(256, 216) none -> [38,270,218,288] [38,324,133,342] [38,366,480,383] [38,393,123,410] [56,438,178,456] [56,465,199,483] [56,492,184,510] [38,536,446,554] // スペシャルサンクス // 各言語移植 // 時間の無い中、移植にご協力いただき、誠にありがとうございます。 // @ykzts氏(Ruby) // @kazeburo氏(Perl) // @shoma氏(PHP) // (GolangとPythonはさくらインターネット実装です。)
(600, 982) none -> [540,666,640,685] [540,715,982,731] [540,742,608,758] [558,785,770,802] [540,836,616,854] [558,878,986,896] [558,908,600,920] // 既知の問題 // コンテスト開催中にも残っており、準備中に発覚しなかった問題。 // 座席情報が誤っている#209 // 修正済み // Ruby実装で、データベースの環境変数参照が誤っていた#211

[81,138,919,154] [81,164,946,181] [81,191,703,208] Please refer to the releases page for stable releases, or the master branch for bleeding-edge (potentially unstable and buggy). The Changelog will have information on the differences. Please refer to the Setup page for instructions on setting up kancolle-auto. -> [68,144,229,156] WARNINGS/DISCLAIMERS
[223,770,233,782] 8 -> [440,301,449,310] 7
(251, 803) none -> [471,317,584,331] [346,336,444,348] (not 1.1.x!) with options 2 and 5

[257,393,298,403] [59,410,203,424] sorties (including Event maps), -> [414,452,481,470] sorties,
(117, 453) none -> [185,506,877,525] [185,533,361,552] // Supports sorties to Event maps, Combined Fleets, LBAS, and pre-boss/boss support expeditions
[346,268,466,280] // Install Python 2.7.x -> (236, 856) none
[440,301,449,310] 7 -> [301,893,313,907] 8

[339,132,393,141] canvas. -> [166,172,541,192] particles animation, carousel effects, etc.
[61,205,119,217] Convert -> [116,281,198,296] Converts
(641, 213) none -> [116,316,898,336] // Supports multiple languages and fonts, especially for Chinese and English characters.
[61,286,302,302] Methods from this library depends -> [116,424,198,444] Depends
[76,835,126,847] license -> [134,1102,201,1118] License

**EXERCISE DETAILS**
In how many lines of the records does the string "sorties" occur? Answer with the number alone.

**OUTPUT FOR THIS EXERCISE**
2